Ce vaste sac a d’ailleurs eu un second usage, que Havard relève : il « a longtemps servi de réceptacle aux objets perdus et aux trésors qu’on voulait céler ». On y cachait bijoux, or et argent en temps de guerre — si bien que le premier soin des troupes s’emparant d’une maison était de les vider.
Ce que coûtait une paillasse
Deux relevés donnent l’ordre de grandeur. En 1571, le compte de Nicolas Hurtault, tapissier de Jeanne d’Albret, porte vingt sols « pour la fasson d’une paillasse pour la Royne ». En 1596, la dépense faite pour le service de M. de Sillery pendant son séjour à Lyon note : « Pour deux cent de paille pour remplir plusieurs paillasses : ung escu quinze sols. »

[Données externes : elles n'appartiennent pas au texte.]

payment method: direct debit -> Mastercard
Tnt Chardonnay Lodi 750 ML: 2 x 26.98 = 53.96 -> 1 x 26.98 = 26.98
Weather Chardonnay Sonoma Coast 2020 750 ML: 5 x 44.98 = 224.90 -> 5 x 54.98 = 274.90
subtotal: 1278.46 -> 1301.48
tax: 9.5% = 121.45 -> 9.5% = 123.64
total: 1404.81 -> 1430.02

Deux enseignements là-dedans. Le premier : la reine de Navarre fait faire sa paillasse par un tapissier, ce n’était donc pas seulement un objet de pauvre. Le second : on paie la façon et la paille, rien d’autre. C’est une literie qu’on refait pour le prix d’une botte, quand le sommier, lui, est resté des siècles hors de portée de la plupart des maisons — nous en détaillons le coût dans notre guide sur le sommier.

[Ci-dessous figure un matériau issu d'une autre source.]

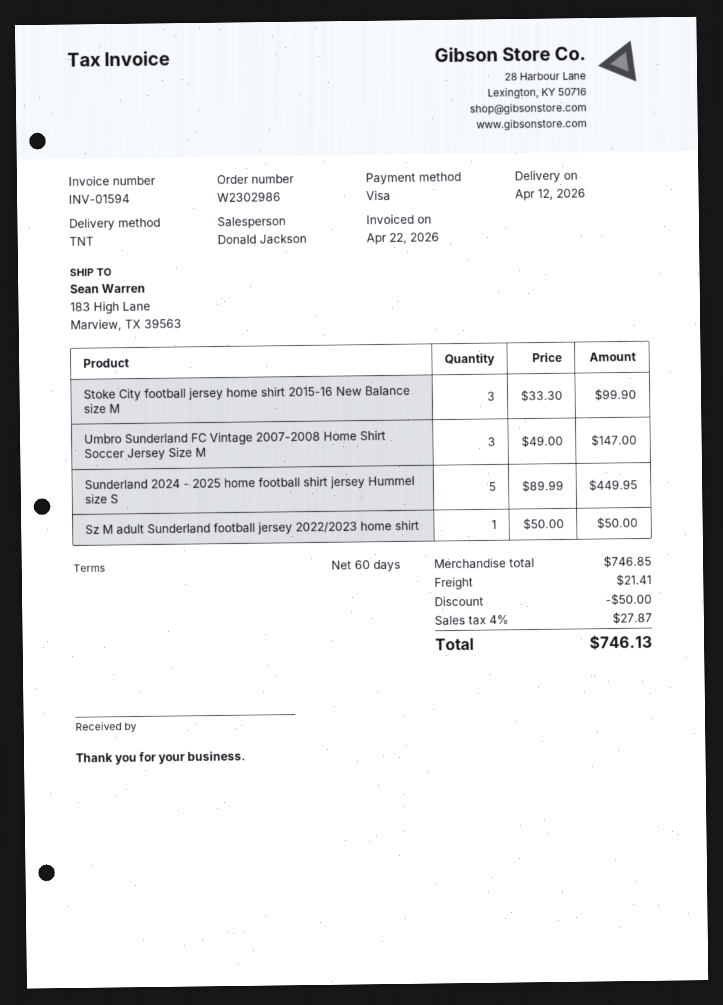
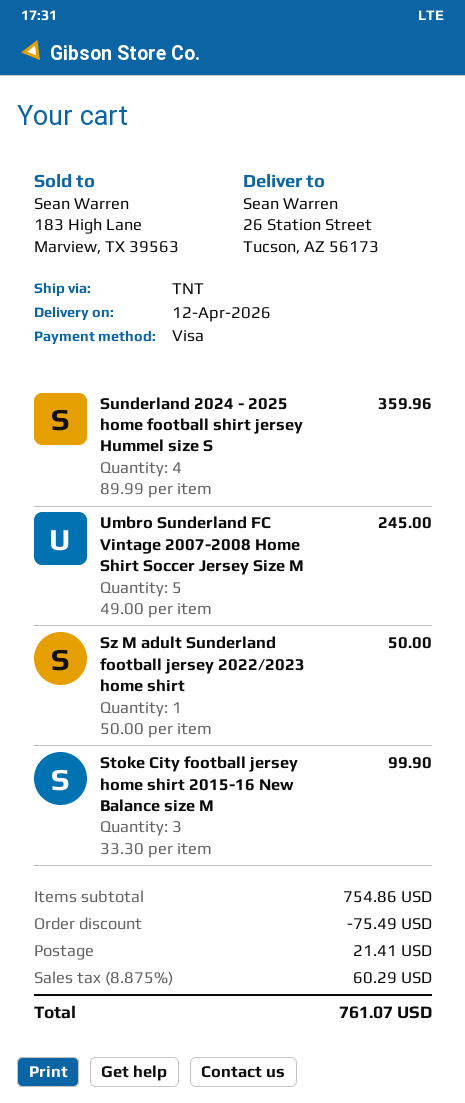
ship to: 183 High Lane, Marview, TX 39563 -> 26 Station Street, Tucson, AZ 56173
Umbro Sunderland FC Vintage 2007-2008 Home Shirt Soccer Jersey Size M: 3 x 49.00 = 147.00 -> 5 x 49.00 = 245.00
Sunderland 2024 - 2025 home football shirt jersey Hummel size S: 5 x 89.99 = 449.95 -> 4 x 89.99 = 359.96
subtotal: 746.85 -> 754.86
discount: 50.00 -> 75.49
tax: 4% = 27.87 -> 8.875% = 60.29
total: 746.13 -> 761.07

Pourquoi la paillasse a disparu
Havard ferme son entrée par un constat sans nostalgie :
« bien qu’il n’y ait plus guère de paillasses et que les sommiers, sous toutes leurs formes, les aient remplacées avec avantage »
C’est net, et c’est toute l’histoire. La paillasse n’a pas été remplacée par le matelas : le matelas était déjà là, posé dessus. Ce qui a disparu, c’est la garniture basse en paille, et ce qui a pris sa place, c’est le sommier — même position dans le lit, même travail, avec une élasticité et une tenue dans le temps que la paille n’a jamais eues. Le mot sommier, lui, a sa propre histoire, et elle commence par un cheval : nous la racontons dans l’origine du mot sommier.

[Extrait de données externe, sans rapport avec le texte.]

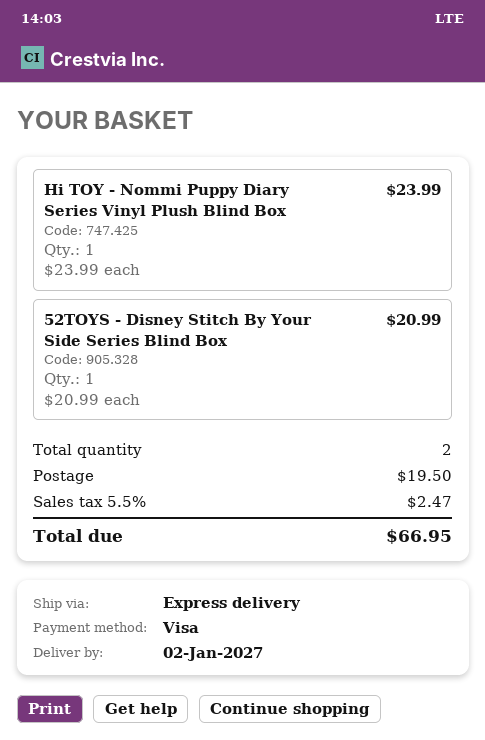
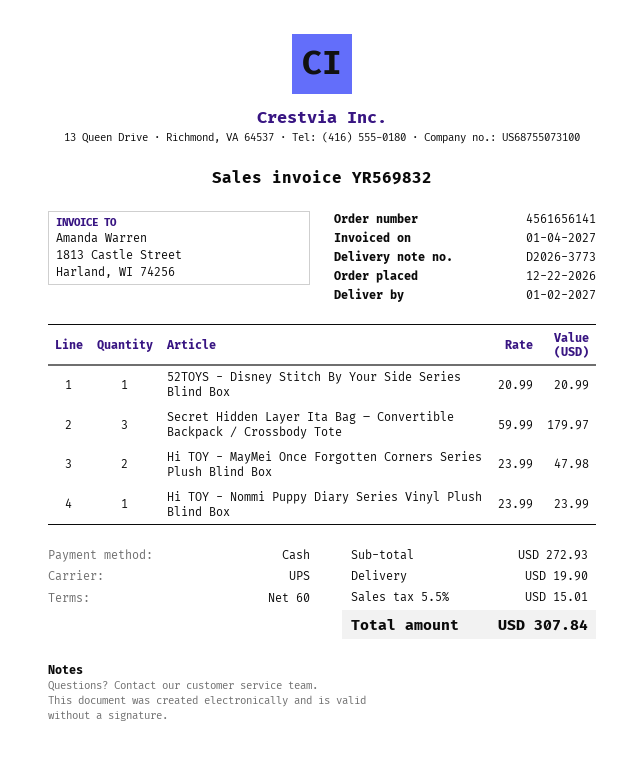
payment method: Visa -> cash
shipping method: express -> UPS
Secret Hidden Layer Ita Bag – Convertible Backpack / Crossbody Tote: none -> 3 x 59.99 = 179.97
Hi TOY - MayMei Once Forgotten Corners Series Plush Blind Box: none -> 2 x 23.99 = 47.98
shipping: 19.50 -> 19.90
tax: 5.5% = 2.47 -> 5.5% = 15.01
total: 66.95 -> 307.84

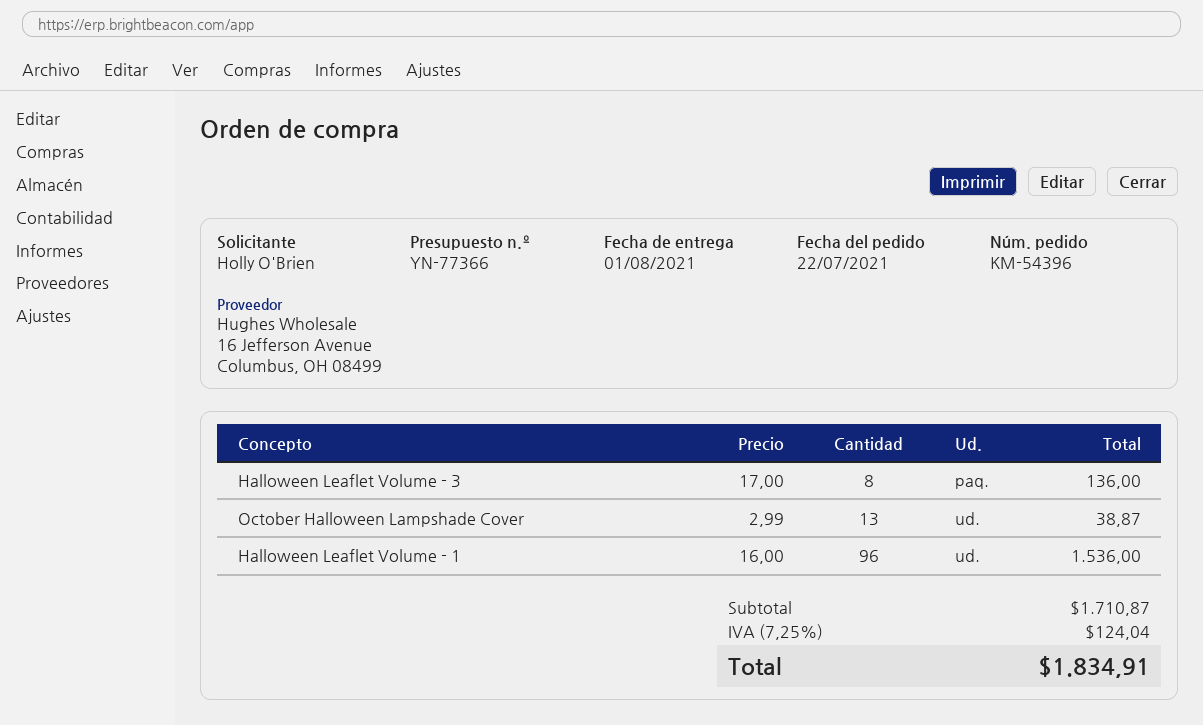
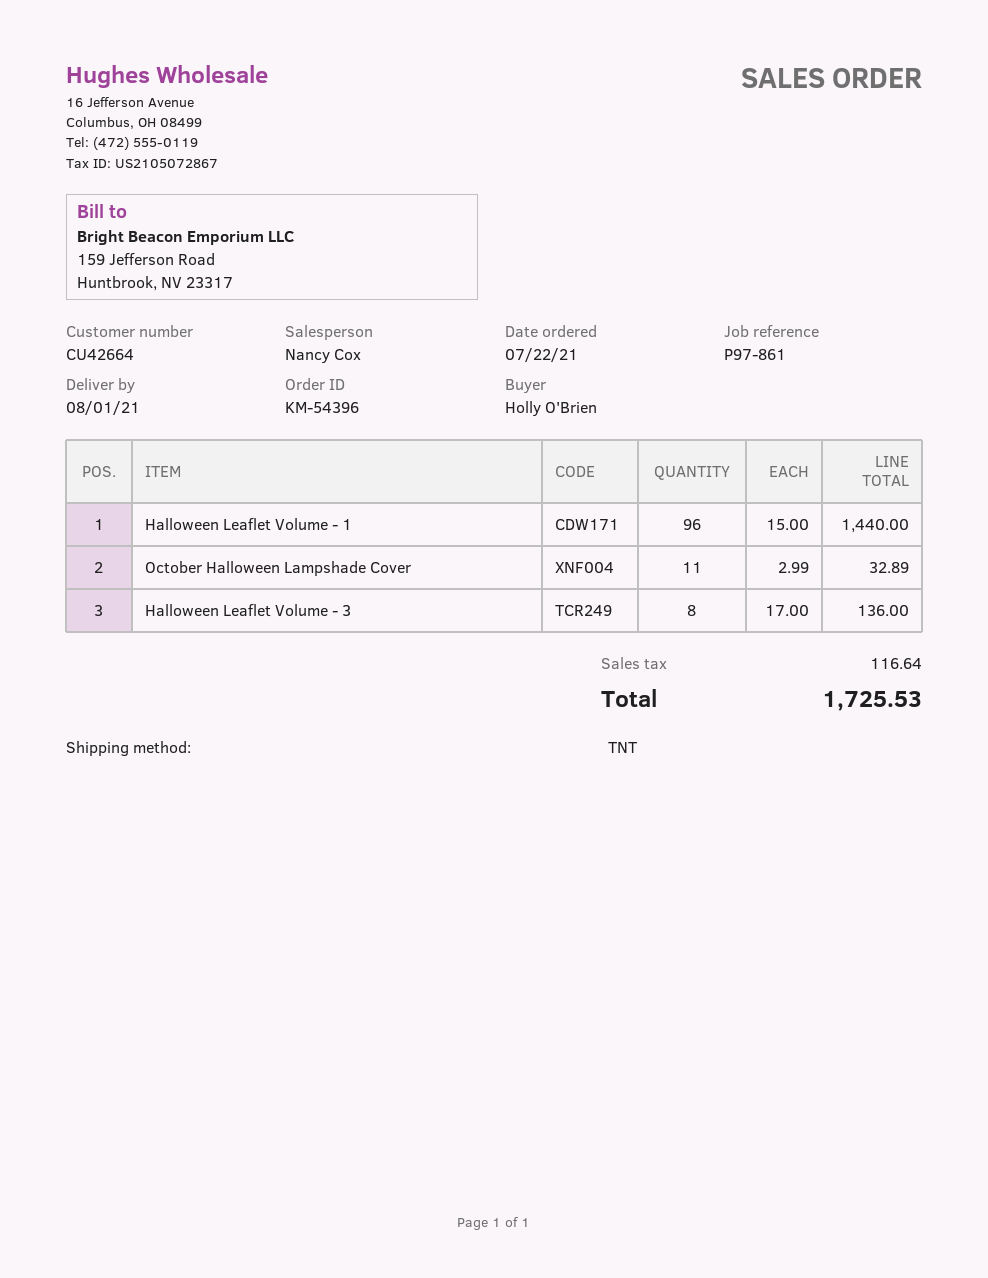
October Halloween Lampshade Cover: 13 x 2.99 = 38.87 -> 11 x 2.99 = 32.89
Halloween Leaflet Volume - 1: 96 x 16.00 = 1536.00 -> 96 x 15.00 = 1440.00
tax: 124.04 -> 116.64
total: 1834.91 -> 1725.53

Une seconde chose s’est jouée en parallèle, un étage plus haut. Tant qu’on se contentait de battre la laine, le matelas restait rare, et le lit ordinaire s’arrêtait au lit de plume posé sur sa paillasse. C’est le cardage qui a rendu le matelas courant — nous le racontons dans l’origine du matelas, et la machine qui fait ce travail est décrite dans notre guide sur la cardeuse.
Reste ce que la langue en a gardé. Havard le notait déjà de son temps : « la paillasse n’a jamais joui d’une réputation bien enviable », et « mettre quelqu’un sur la paillasse » comme « réduire quelqu’un à la paillasse » « sonnent mal à l’oreille ». L’objet a quitté nos lits ; l’insulte, elle, y est restée.